■ What the exercise asks ■
Since the copy must hold text only, transcribe the data below exactly and omit the images.

Items from a data source
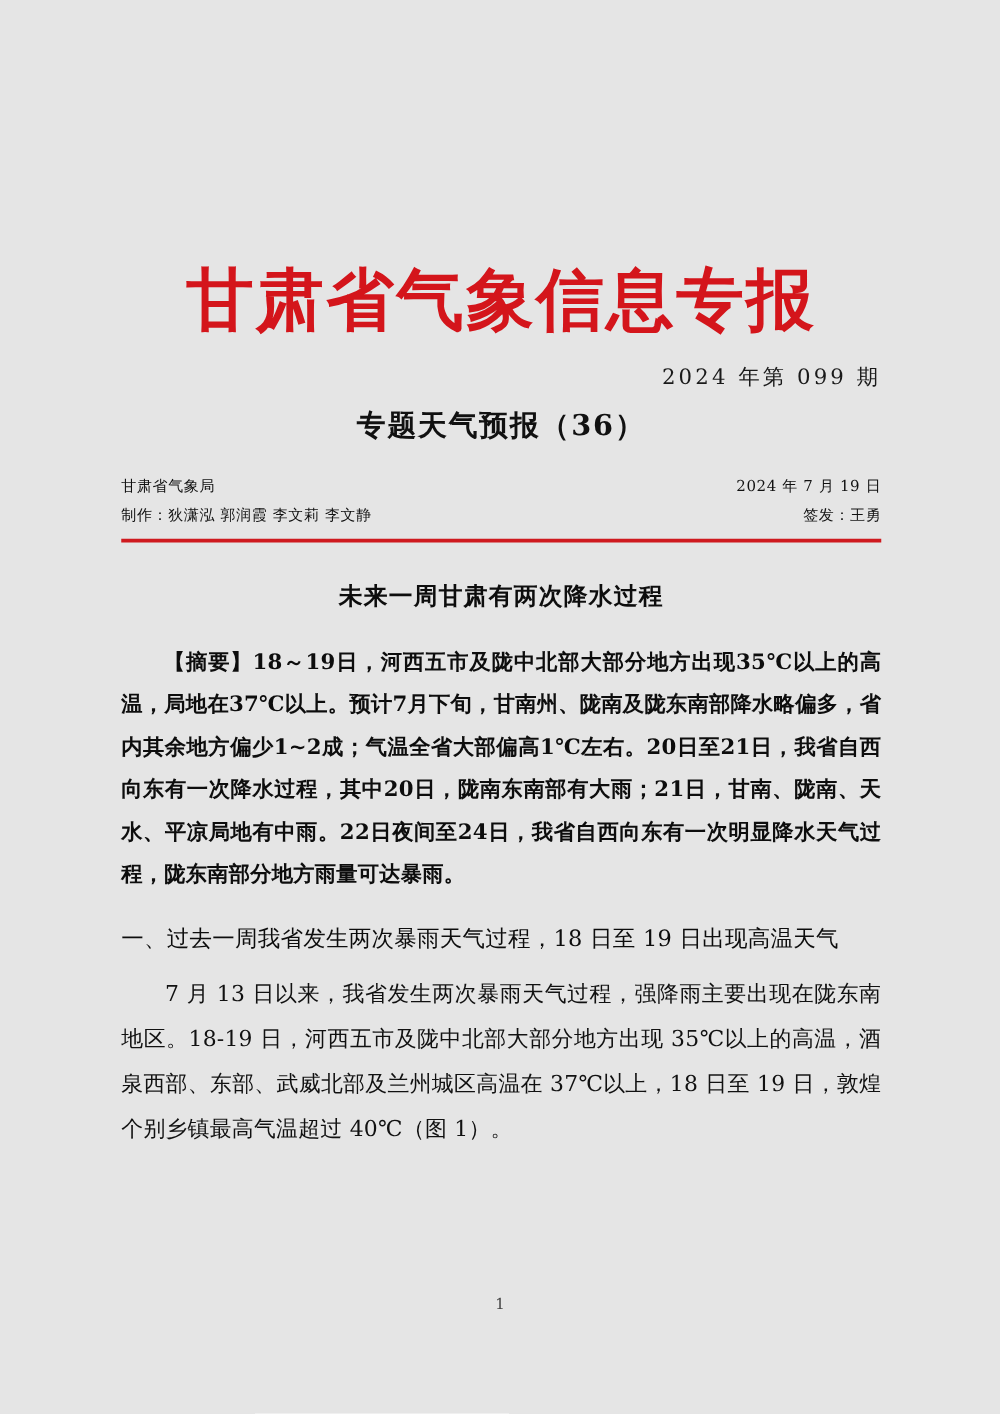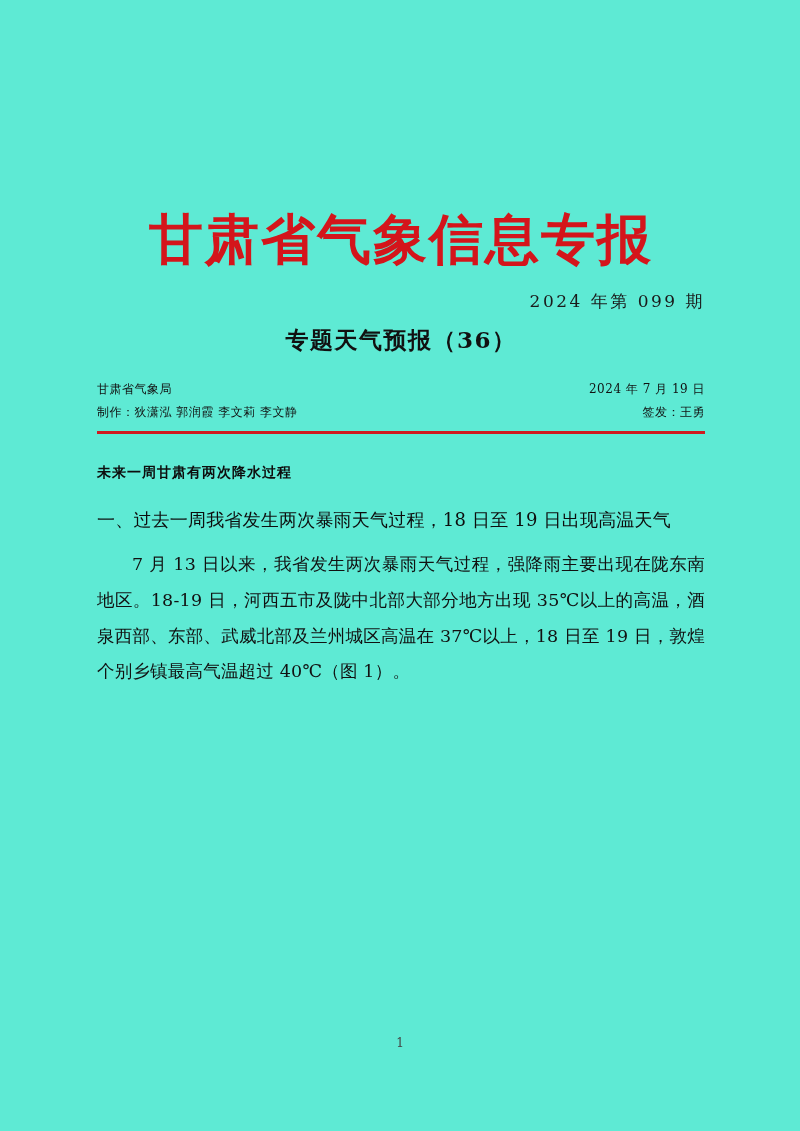--- a/index.html
+++ b/index.html
@@ -17,7 +17,7 @@
     width: 800px;
     height: 1131px;
     margin: 0 auto;
-    background: #5eead4;
+    background: #e5e5e5;
     box-sizing: border-box;
     overflow: hidden;
   }

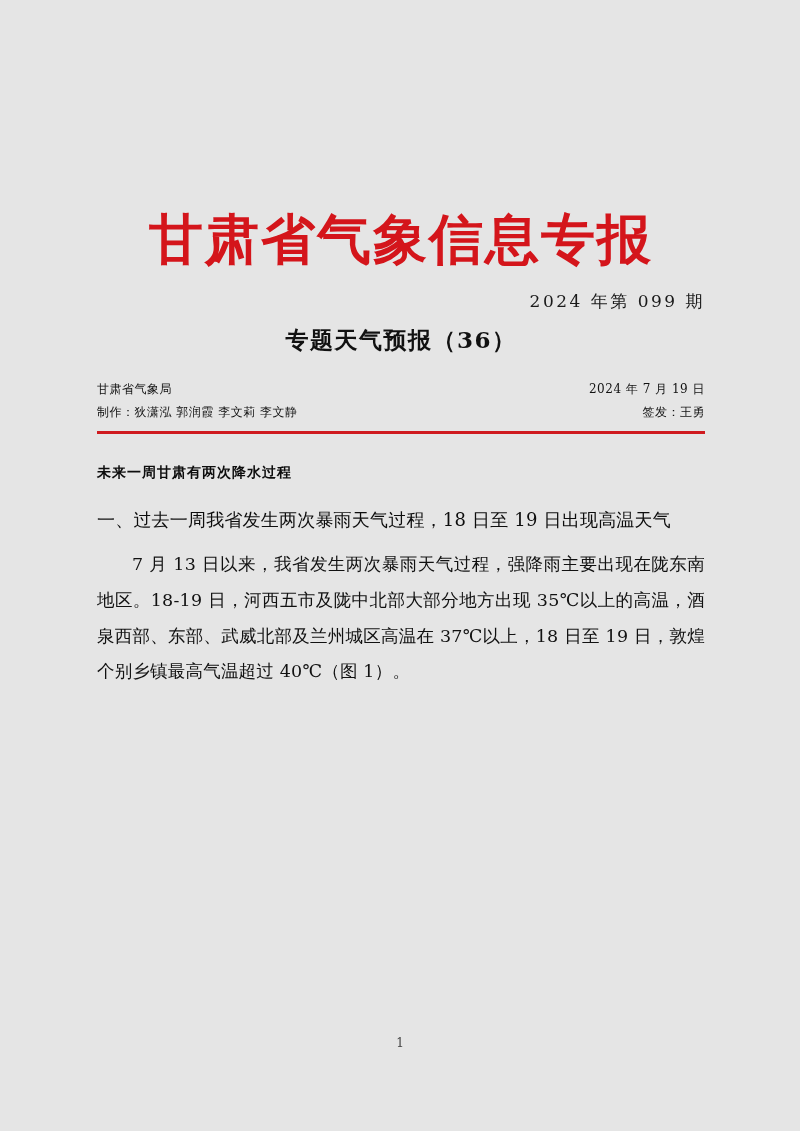--- a/index.html
+++ b/index.html
@@ -82,8 +82,8 @@
   
   .headline {
     margin-top: 26px;
-    text-align: left;
-    font-size: 14px;
+    text-align: center;
+    font-size: 19px;
     font-weight: bold;
     line-height: 1.85;
     letter-spacing: 1px;

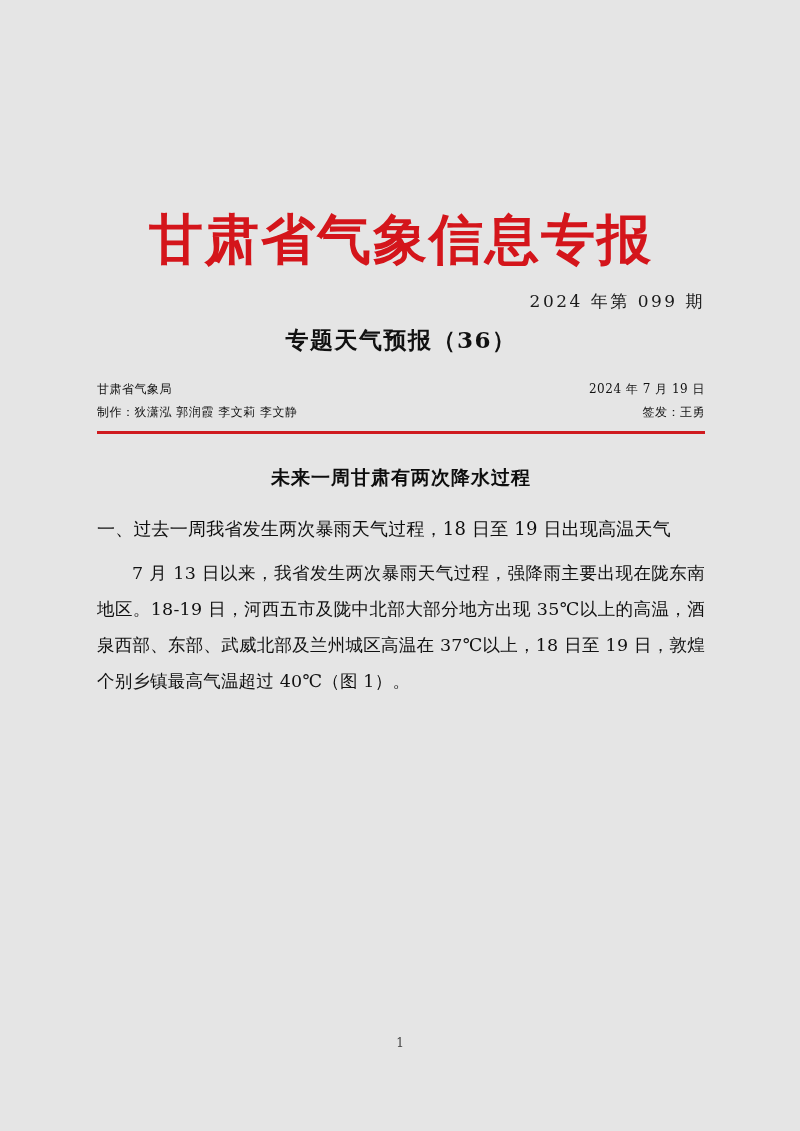--- a/index.html
+++ b/index.html
@@ -169,6 +169,7 @@
       <div>未来一周甘肃有两次降水过程</div>
     </div>
 
+    <p class="abstract"><span>【摘要】</span><span>18～19日，河西五市及陇中北部大部分地方出现35℃以上的高温，局地在37℃以上。预计7月下旬，甘南州、陇南及陇东南部降水略偏多，省内其余地方偏少1~2成；气温全省大部偏高1℃左右。20日至21日，我省自西向东有一次降水过程，其中20日，陇南东南部有大雨；21日，甘南、陇南、天水、平凉局地有中雨。22日夜间至24日，我省自西向东有一次明显降水天气过程，陇东南部分地方雨量可达暴雨。</span></p>
 
     <div class="section-heading">一、过去一周我省发生两次暴雨天气过程，18 日至 19 日出现高温天气</div>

■ Written solution ■
--- a/index.html
+++ b/index.html
@@ -17,7 +17,7 @@
     width: 800px;
     height: 1131px;
     margin: 0 auto;
-    background: #5eead4;
+    background: #e5e5e5;
     box-sizing: border-box;
     overflow: hidden;
   }

--- a/index.html
+++ b/index.html
@@ -82,8 +82,8 @@
   
   .headline {
     margin-top: 26px;
-    text-align: left;
-    font-size: 14px;
+    text-align: center;
+    font-size: 19px;
     font-weight: bold;
     line-height: 1.85;
     letter-spacing: 1px;

--- a/index.html
+++ b/index.html
@@ -169,6 +169,7 @@
       <div>未来一周甘肃有两次降水过程</div>
     </div>
 
+    <p class="abstract"><span>【摘要】</span><span>18～19日，河西五市及陇中北部大部分地方出现35℃以上的高温，局地在37℃以上。预计7月下旬，甘南州、陇南及陇东南部降水略偏多，省内其余地方偏少1~2成；气温全省大部偏高1℃左右。20日至21日，我省自西向东有一次降水过程，其中20日，陇南东南部有大雨；21日，甘南、陇南、天水、平凉局地有中雨。22日夜间至24日，我省自西向东有一次明显降水天气过程，陇东南部分地方雨量可达暴雨。</span></p>
 
     <div class="section-heading">一、过去一周我省发生两次暴雨天气过程，18 日至 19 日出现高温天气</div>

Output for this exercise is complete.